After allowing four goals in the first 11 minutes of the game, Carolina managed to make the final score, 5-4, look respectable. From veterans to rookies, there's disappointment as an inconsistent season nears an end.
The Hurricanes have been outscored 61-37 in first periods this season.
James Guillory / USA TODAY Sports
By Lauren Brownlow
RALEIGH, N.C. -- The only thing consistent about the Carolina Hurricanes (31-32-9) all season long has been their inconsistency. Well, that, and a slow start to games -- particularly in losses.
Sometimes, the Hurricanes have been able to overcome that slow start -- a quick one-goal deficit, maybe even a quick two-goal deficit -- either later in the first period or in the second period.
But the Hurricanes had never had a first 10 minutes of a game quite like they did against the New York Islanders (28-35-9) in a 5-4 loss at home.
"You can't come out and spot a team four goals in the first period and come back and win the hockey game," head coach Kirk Muller said. "It's a mystery why we come out so hesitant and afraid to play in the first period."
The four-goal lead wasn't the worst part of it. The Islanders, one of the worst teams in the league and a team the Hurricanes should beat as they continue to fight for a playoff spot, led 4-0 in the first ELEVEN minutes. And the Islanders took the first 10 shots of the game before the Hurricanes took their first shot on goal, which came 9:12 into the first.
Goalie Cam Ward was pulled after 6:12 of game action when the Islanders went up 3-0 and backup Anton Khudobin was put in, but Ward certainly wasn't the issue. The team around him was, though.
Then after that, the Hurricanes scored 12:38 into the first and again at 15:06 to cut it to 4-2. It was a back-and-forth game most of the rest of the way as the Hurricanes scored twice in the second to cut it to a one-goal deficit, but couldn't do anything else in the third.
The younger players afterward were at a loss as to how they came out poorly yet again.
"It's pretty disappointing. The start, the way we come out, it's killing us. We can't let up 4-0 and then start hunting our shots," said Elias Lindholm. "If I knew (why), we probably would come out different. That's something we need to keep talking about and keep reminding ourselves that we have to come out better."
"It's tough to lose a game like that. You feel like a couple things go differently earlier on and it's a little bit of a different game I think, because we sort of picked it up and we were right with them the rest of the way," said Jeff Skinner, who scored the Hurricanes' first goal of the night.
This team has fought back from early deficits before and rallied to make it a game or at least extract a moral victory out of it.

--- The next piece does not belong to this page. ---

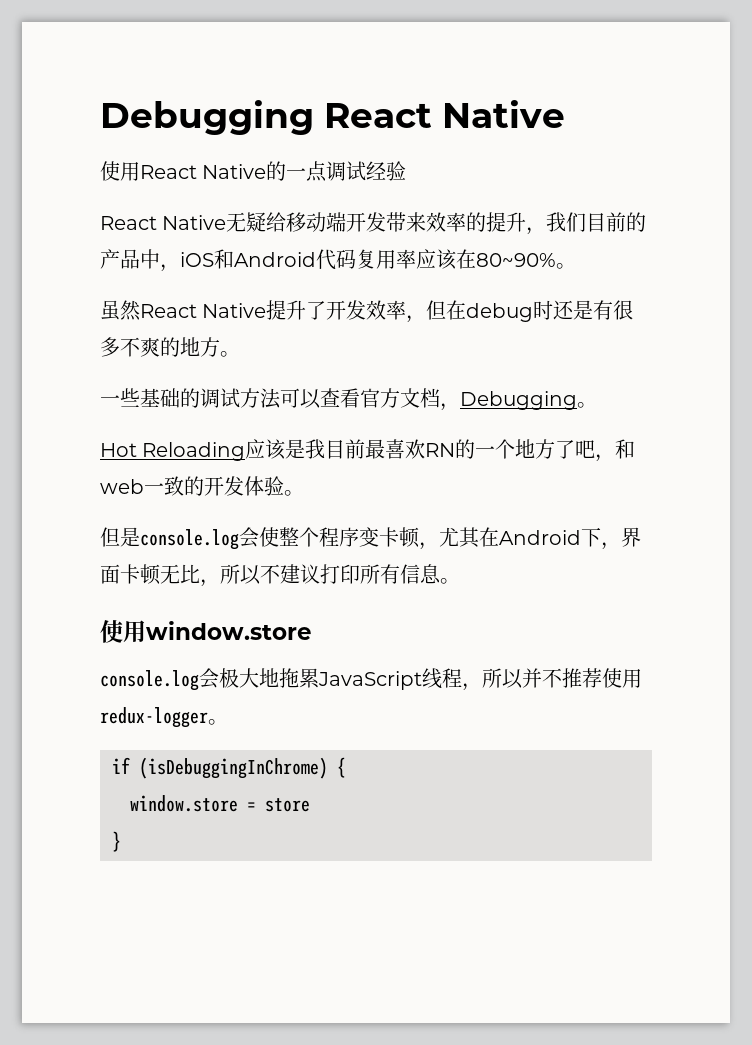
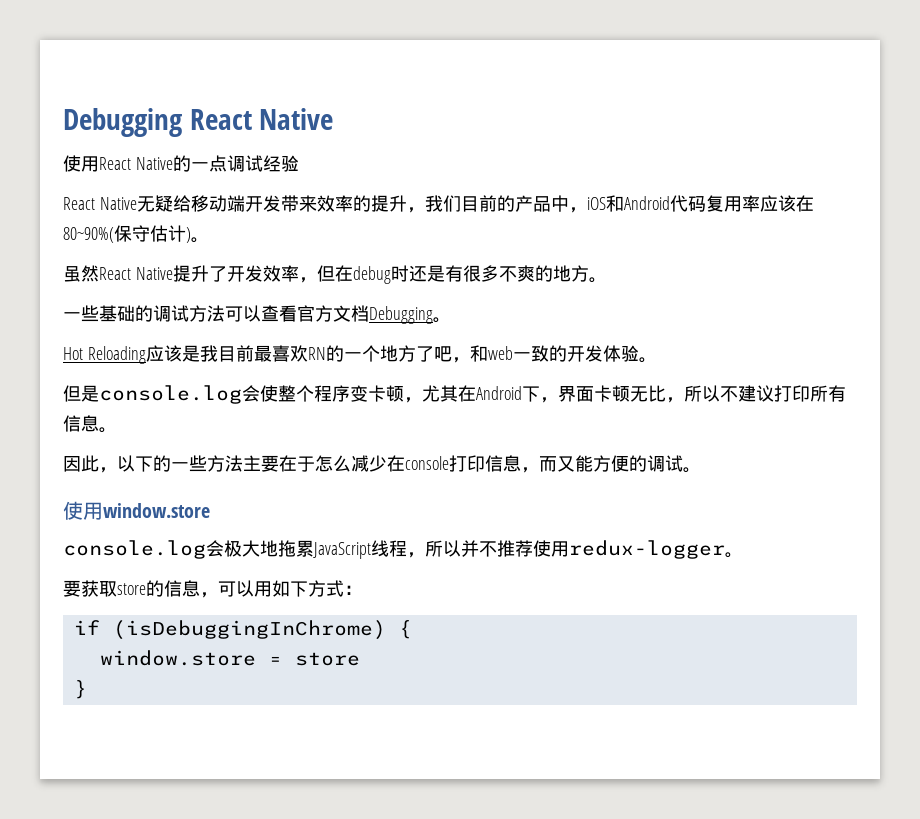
[476,253,556,267] 80~90% -> [63,225,191,243] 80~90%(保守估计)
[440,403,460,411] ， -> (369, 313) none
(460, 581) none -> [63,455,701,473] // 因此，以下的一些方法主要在于怎么减少在console打印信息，而又能方便的调试。
(228, 722) none -> [63,580,362,598] // 要获取store的信息，可以用如下方式：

This, as both Muller and veteran Jay Harrison knew, was no moral victory.
"The accountability within the room is coming to the point where this can't be tolerated," said Harrison. "That's all that can be said. It's short and sweet. As you could see out there, there's not much more that you can say about those first 10 minutes."
"Somewhere along the line," said a flummoxed Muller afterward, "we've got to learn that we've got to initiate hockey games rather than sit back and see what kind of games they're going to be."
While the Hurricanes are still mathematically alive for a playoff spot, they understand how unlikely it is. Basically, it's a less than 1 percent chance at this point.
When asked if there was extra pressure on his team because of that playoff possibility looming, however remote, Muller dismissed that right away.
"I think that's an excuse. That's what we're in this business for. You shouldn't feel pressure. You should enjoy it -- enjoy the moment, enjoy the competition," said Muller. "We just won two out of three. We're playing good hockey. We're coming home. I don't see the pressure. I think we should be coming out hard and building. We went the other direction."
Harrison echoed that sentiment, in as blunt a postgame interview as you'll get from a Carolina Hurricane.
He knows that this team likely has nothing more to play for this season than pride with 10 games to go.
But to him -- and to most professional athletes -- that means everything.
"We're professional athletes and we want to go out there and continue to play every game like it's our last, like we're playing for our lives, which we are," said Harrison. "In this business, you're only as good as your last game. As a team, it's the same.
"We have that pride in this room to go out there and play the best we can and win the games that we should win and put the effort that we can put forward. And nothing short of that will be acceptable."